Exercise directions: Copy out each line below exactly as it appears.

Material provided:

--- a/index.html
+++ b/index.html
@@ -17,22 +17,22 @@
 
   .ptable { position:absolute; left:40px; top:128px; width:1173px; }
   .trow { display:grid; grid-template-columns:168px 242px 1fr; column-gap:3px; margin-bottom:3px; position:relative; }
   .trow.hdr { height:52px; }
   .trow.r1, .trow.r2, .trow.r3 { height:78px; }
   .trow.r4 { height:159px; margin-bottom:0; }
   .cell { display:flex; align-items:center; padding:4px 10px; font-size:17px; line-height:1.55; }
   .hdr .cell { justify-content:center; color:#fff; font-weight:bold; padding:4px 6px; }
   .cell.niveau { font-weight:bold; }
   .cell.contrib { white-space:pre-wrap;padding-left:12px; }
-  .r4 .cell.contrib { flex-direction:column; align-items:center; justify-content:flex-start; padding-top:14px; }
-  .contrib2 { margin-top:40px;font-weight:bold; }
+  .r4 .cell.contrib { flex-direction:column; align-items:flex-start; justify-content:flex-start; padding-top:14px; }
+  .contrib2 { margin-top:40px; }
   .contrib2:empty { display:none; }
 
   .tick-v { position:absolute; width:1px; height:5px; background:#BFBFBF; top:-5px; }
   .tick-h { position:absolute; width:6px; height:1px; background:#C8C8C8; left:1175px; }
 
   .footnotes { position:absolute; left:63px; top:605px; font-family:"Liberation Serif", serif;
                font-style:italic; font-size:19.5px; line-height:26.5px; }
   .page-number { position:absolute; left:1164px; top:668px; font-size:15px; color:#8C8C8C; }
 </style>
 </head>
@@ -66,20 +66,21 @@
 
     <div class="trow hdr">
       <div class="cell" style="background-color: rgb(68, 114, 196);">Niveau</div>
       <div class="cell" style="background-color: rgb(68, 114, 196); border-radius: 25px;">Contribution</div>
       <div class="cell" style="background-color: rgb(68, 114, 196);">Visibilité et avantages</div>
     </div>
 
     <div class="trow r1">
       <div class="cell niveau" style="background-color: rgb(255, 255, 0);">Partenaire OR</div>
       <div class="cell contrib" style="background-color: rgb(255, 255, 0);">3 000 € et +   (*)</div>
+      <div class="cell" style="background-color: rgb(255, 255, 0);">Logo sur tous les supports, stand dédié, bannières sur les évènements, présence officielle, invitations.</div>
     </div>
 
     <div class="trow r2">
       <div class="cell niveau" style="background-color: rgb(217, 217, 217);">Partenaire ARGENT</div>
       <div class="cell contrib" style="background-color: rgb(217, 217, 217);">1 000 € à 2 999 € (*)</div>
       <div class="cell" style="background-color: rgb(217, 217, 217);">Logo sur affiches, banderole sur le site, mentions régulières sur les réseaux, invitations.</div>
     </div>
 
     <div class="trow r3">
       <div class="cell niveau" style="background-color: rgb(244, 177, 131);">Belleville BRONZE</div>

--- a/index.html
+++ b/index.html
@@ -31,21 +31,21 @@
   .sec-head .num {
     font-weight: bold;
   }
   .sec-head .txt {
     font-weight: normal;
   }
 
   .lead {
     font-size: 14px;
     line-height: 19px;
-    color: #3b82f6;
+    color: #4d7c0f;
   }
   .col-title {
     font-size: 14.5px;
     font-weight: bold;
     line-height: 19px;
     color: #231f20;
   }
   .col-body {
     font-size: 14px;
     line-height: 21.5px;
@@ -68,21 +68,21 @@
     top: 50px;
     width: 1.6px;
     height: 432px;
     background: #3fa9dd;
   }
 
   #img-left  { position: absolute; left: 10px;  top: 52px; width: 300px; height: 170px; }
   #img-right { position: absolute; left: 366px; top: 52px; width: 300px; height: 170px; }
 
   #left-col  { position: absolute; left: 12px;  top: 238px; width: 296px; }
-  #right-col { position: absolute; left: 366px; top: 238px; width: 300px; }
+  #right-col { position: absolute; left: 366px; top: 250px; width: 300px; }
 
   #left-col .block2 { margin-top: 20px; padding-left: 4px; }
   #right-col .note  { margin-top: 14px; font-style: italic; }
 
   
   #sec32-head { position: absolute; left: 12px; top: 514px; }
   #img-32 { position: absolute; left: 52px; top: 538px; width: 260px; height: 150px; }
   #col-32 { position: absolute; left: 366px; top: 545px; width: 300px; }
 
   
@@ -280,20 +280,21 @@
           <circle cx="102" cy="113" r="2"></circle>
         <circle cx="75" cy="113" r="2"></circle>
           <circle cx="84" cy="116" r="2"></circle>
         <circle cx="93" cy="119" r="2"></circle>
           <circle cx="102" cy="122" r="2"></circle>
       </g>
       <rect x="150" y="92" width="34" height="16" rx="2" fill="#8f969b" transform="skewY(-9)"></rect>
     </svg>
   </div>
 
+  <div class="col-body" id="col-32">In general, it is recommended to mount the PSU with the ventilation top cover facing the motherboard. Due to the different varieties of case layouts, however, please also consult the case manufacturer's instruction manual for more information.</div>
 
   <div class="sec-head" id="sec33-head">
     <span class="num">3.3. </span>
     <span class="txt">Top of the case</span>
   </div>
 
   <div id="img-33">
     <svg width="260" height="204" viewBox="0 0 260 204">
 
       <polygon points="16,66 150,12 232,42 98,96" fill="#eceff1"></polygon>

Result of the exercise:
--- a/index.html
+++ b/index.html
@@ -17,22 +17,22 @@
 
   .ptable { position:absolute; left:40px; top:128px; width:1173px; }
   .trow { display:grid; grid-template-columns:168px 242px 1fr; column-gap:3px; margin-bottom:3px; position:relative; }
   .trow.hdr { height:52px; }
   .trow.r1, .trow.r2, .trow.r3 { height:78px; }
   .trow.r4 { height:159px; margin-bottom:0; }
   .cell { display:flex; align-items:center; padding:4px 10px; font-size:17px; line-height:1.55; }
   .hdr .cell { justify-content:center; color:#fff; font-weight:bold; padding:4px 6px; }
   .cell.niveau { font-weight:bold; }
   .cell.contrib { white-space:pre-wrap;padding-left:12px; }
-  .r4 .cell.contrib { flex-direction:column; align-items:center; justify-content:flex-start; padding-top:14px; }
-  .contrib2 { margin-top:40px;font-weight:bold; }
+  .r4 .cell.contrib { flex-direction:column; align-items:flex-start; justify-content:flex-start; padding-top:14px; }
+  .contrib2 { margin-top:40px; }
   .contrib2:empty { display:none; }
 
   .tick-v { position:absolute; width:1px; height:5px; background:#BFBFBF; top:-5px; }
   .tick-h { position:absolute; width:6px; height:1px; background:#C8C8C8; left:1175px; }
 
   .footnotes { position:absolute; left:63px; top:605px; font-family:"Liberation Serif", serif;
                font-style:italic; font-size:19.5px; line-height:26.5px; }
   .page-number { position:absolute; left:1164px; top:668px; font-size:15px; color:#8C8C8C; }
 </style>
 </head>
@@ -66,20 +66,21 @@
 
     <div class="trow hdr">
       <div class="cell" style="background-color: rgb(68, 114, 196);">Niveau</div>
       <div class="cell" style="background-color: rgb(68, 114, 196); border-radius: 25px;">Contribution</div>
       <div class="cell" style="background-color: rgb(68, 114, 196);">Visibilité et avantages</div>
     </div>
 
     <div class="trow r1">
       <div class="cell niveau" style="background-color: rgb(255, 255, 0);">Partenaire OR</div>
       <div class="cell contrib" style="background-color: rgb(255, 255, 0);">3 000 € et +   (*)</div>
+      <div class="cell" style="background-color: rgb(255, 255, 0);">Logo sur tous les supports, stand dédié, bannières sur les évènements, présence officielle, invitations.</div>
     </div>
 
     <div class="trow r2">
       <div class="cell niveau" style="background-color: rgb(217, 217, 217);">Partenaire ARGENT</div>
       <div class="cell contrib" style="background-color: rgb(217, 217, 217);">1 000 € à 2 999 € (*)</div>
       <div class="cell" style="background-color: rgb(217, 217, 217);">Logo sur affiches, banderole sur le site, mentions régulières sur les réseaux, invitations.</div>
     </div>
 
     <div class="trow r3">
       <div class="cell niveau" style="background-color: rgb(244, 177, 131);">Belleville BRONZE</div>

--- a/index.html
+++ b/index.html
@@ -31,21 +31,21 @@
   .sec-head .num {
     font-weight: bold;
   }
   .sec-head .txt {
     font-weight: normal;
   }
 
   .lead {
     font-size: 14px;
     line-height: 19px;
-    color: #3b82f6;
+    color: #4d7c0f;
   }
   .col-title {
     font-size: 14.5px;
     font-weight: bold;
     line-height: 19px;
     color: #231f20;
   }
   .col-body {
     font-size: 14px;
     line-height: 21.5px;
@@ -68,21 +68,21 @@
     top: 50px;
     width: 1.6px;
     height: 432px;
     background: #3fa9dd;
   }
 
   #img-left  { position: absolute; left: 10px;  top: 52px; width: 300px; height: 170px; }
   #img-right { position: absolute; left: 366px; top: 52px; width: 300px; height: 170px; }
 
   #left-col  { position: absolute; left: 12px;  top: 238px; width: 296px; }
-  #right-col { position: absolute; left: 366px; top: 238px; width: 300px; }
+  #right-col { position: absolute; left: 366px; top: 250px; width: 300px; }
 
   #left-col .block2 { margin-top: 20px; padding-left: 4px; }
   #right-col .note  { margin-top: 14px; font-style: italic; }
 
   
   #sec32-head { position: absolute; left: 12px; top: 514px; }
   #img-32 { position: absolute; left: 52px; top: 538px; width: 260px; height: 150px; }
   #col-32 { position: absolute; left: 366px; top: 545px; width: 300px; }
 
   
@@ -280,20 +280,21 @@
           <circle cx="102" cy="113" r="2"></circle>
         <circle cx="75" cy="113" r="2"></circle>
           <circle cx="84" cy="116" r="2"></circle>
         <circle cx="93" cy="119" r="2"></circle>
           <circle cx="102" cy="122" r="2"></circle>
       </g>
       <rect x="150" y="92" width="34" height="16" rx="2" fill="#8f969b" transform="skewY(-9)"></rect>
     </svg>
   </div>
 
+  <div class="col-body" id="col-32">In general, it is recommended to mount the PSU with the ventilation top cover facing the motherboard. Due to the different varieties of case layouts, however, please also consult the case manufacturer's instruction manual for more information.</div>
 
   <div class="sec-head" id="sec33-head">
     <span class="num">3.3. </span>
     <span class="txt">Top of the case</span>
   </div>
 
   <div id="img-33">
     <svg width="260" height="204" viewBox="0 0 260 204">
 
       <polygon points="16,66 150,12 232,42 98,96" fill="#eceff1"></polygon>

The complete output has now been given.